Living in southern Ontario we go through a change of seasons. Right now, we are coming near to the end of fall and the weather is getting colder and soon winter will be upon us.
For me the changing of seasons can be joyous, reflective, sad, and sometimes a mix of all of these. You see, right now we have gone through the leaves changing colour. Our maple trees have been painted with beautiful reds, yellows, and oranges. Our oak trees have orange and rust coloured leaves. They are beautifully set off by all our coniferous trees (pines, cedars, spruces, etc.,) that stay green year-round. As you can tell, I like this time of year. The beauty that surrounds us is astounding. The small animals are foraging for food. As I type this there is a little red squirrel playing in the maple tree outside my front window, gathering the last of the maple keys from the tree before they fall to the ground. He is so funny because he is stretching and hanging to try to get every last one. He really has made me smile
I woke this morning and, when I discovered that we had a very slight bit of snow, my thought was, Ugh, here we go … fall has come to an end. My mood went somewhat melancholy as winter means cold weather, shorter days, ice, and snow. It truly affected my mood and all day I have been somewhat blue, until the little squirrel made me smile. Actually, he made me snicker and I’m feeling somewhat lighter hearted watching him run around my tree, checking every branch.
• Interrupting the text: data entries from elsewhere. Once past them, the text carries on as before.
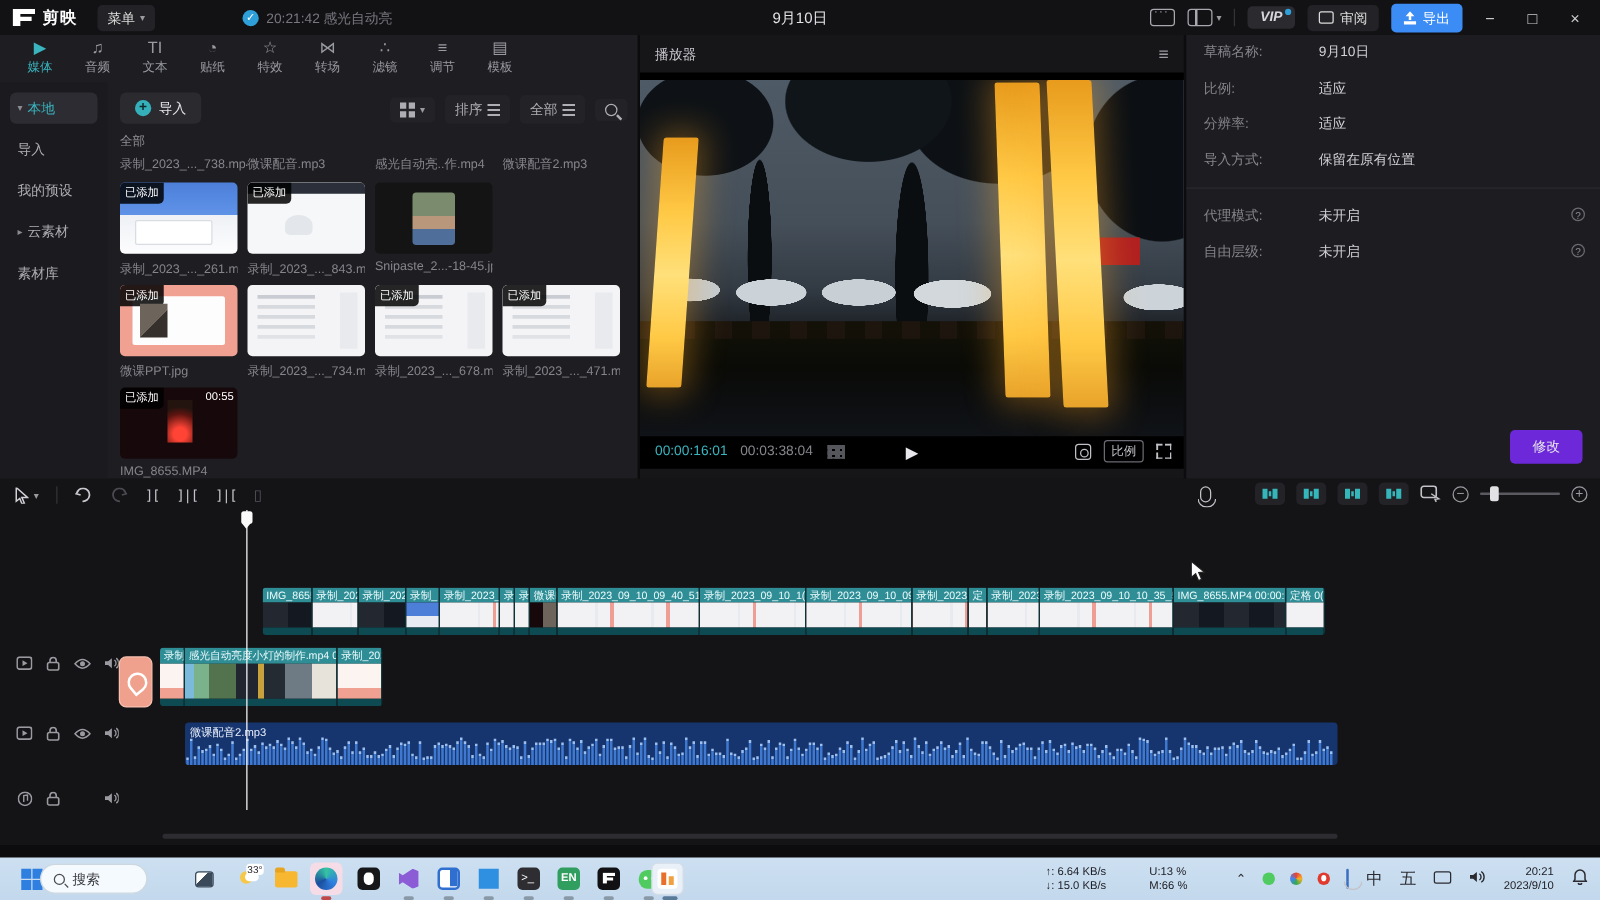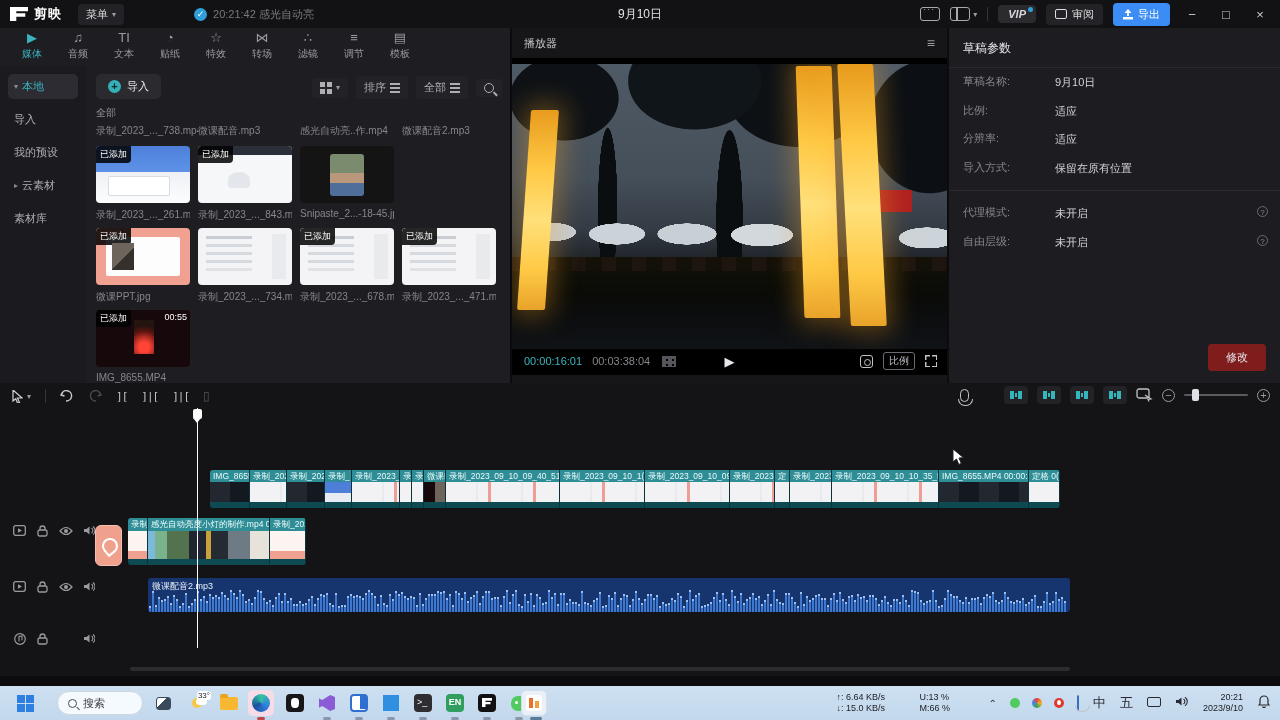"草稿参数" div { html: <div>草稿参数</div> -> none }
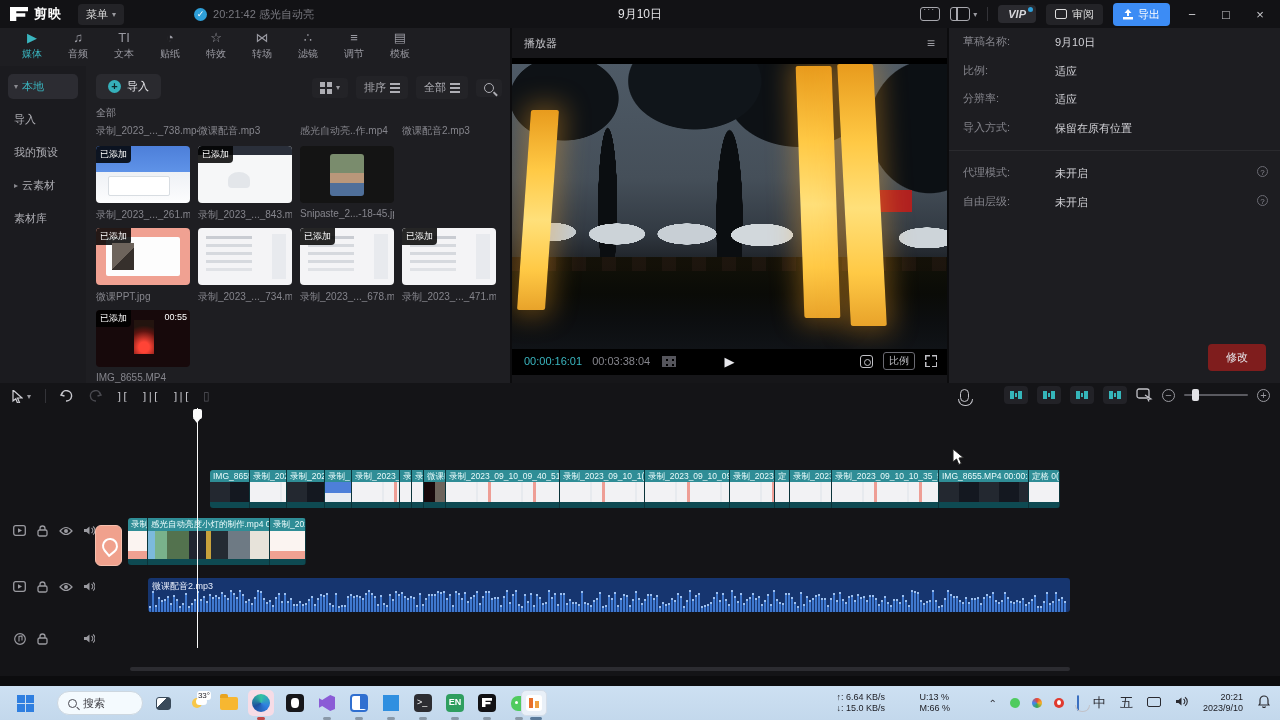"修改" .modify-btn { background: #7f1d1d -> #6d28d9 }
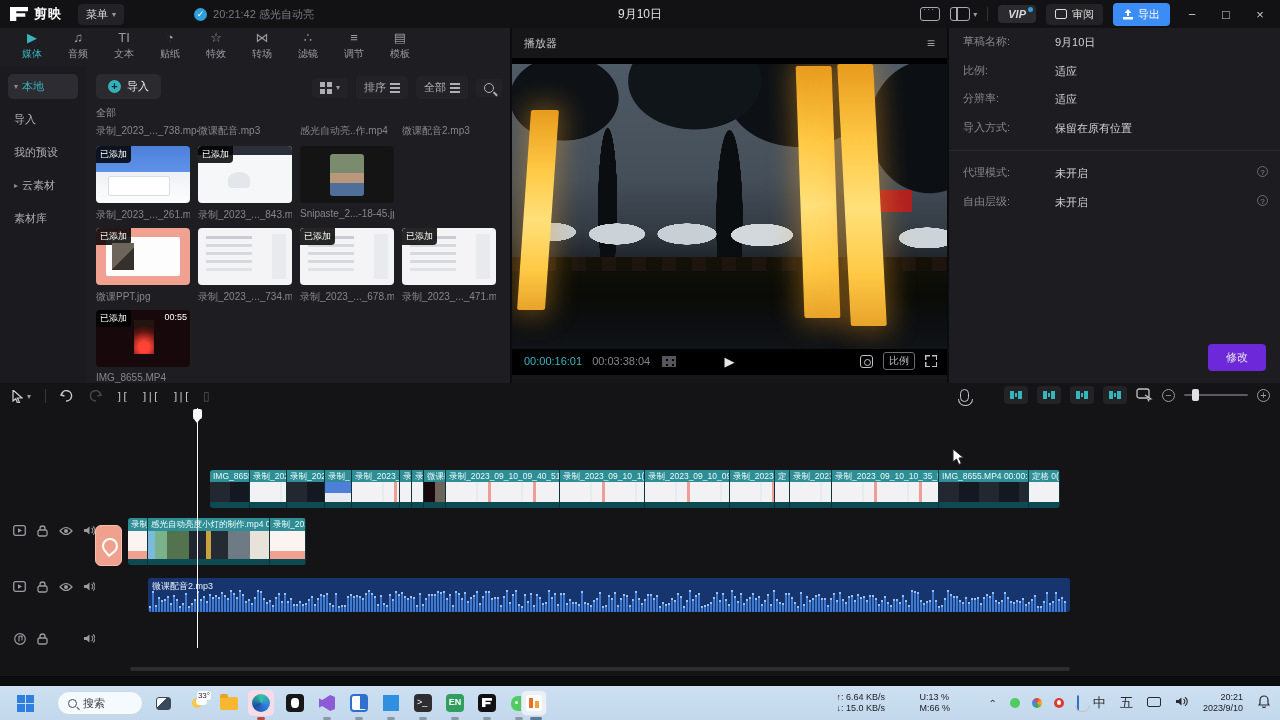"搜索" #search-pill { left: 57px -> 32px }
When I was little, none of the seasons bothered me. Each one was as good as the next. I was active and outside in all four seasons. I just dressed differently and then off I went. The only time we didn’t go outside in the winter was when it was just so cold that it was physically harmful to go out because you would freeze. Now I get somewhat depressed in the wintertime and I end up inside. I dream of the week vacation away in the sunny south soaking up the sun. But what I realize is it really isn’t the cold weather that really gets to me. It is the shorter days.
I know many parts of the world experience shorter days. In case you don’t, it means that the daylight is with us for a shorter and shorter period of time. We literally get up in the dark, go off to work in the dark, and come home from work in the dark. I’ve noticed this happening over the last couple of weeks, more and more each day. Then today I realized, as they are announcing it all over the radio, this weekend we turn our clocks back, as in southern Ontario we observe daylight savings time.
This change in the amount of daylight we have and the amount of sunshine we receive really does have an impact on us, as our body and spirit need the rays of the sun to recharge our energy. I never used to understand this and couldn’t quite figure out why our winters seem to affect the moods of certain people. I’ve realized that I’m one of those and I do things to assist myself through the winter. A couple of these items are: I take Vitamin D oil and I have a light that I use that simulates the suns rays. This is a real thing and I would encourage you, if you feel off, blue, or depressed during the winter months, you should seek professional help and not just tough your way through it. Your body is meant to take in the sun rays and the sun rays feed us with its luscious vitamin D.
Like always, we have a choice. This choice is to merely survive through the winter or to thrive through the winter. For me this year I think I would prefer to thrive through the winter and see how much I can enjoy myself and be myself.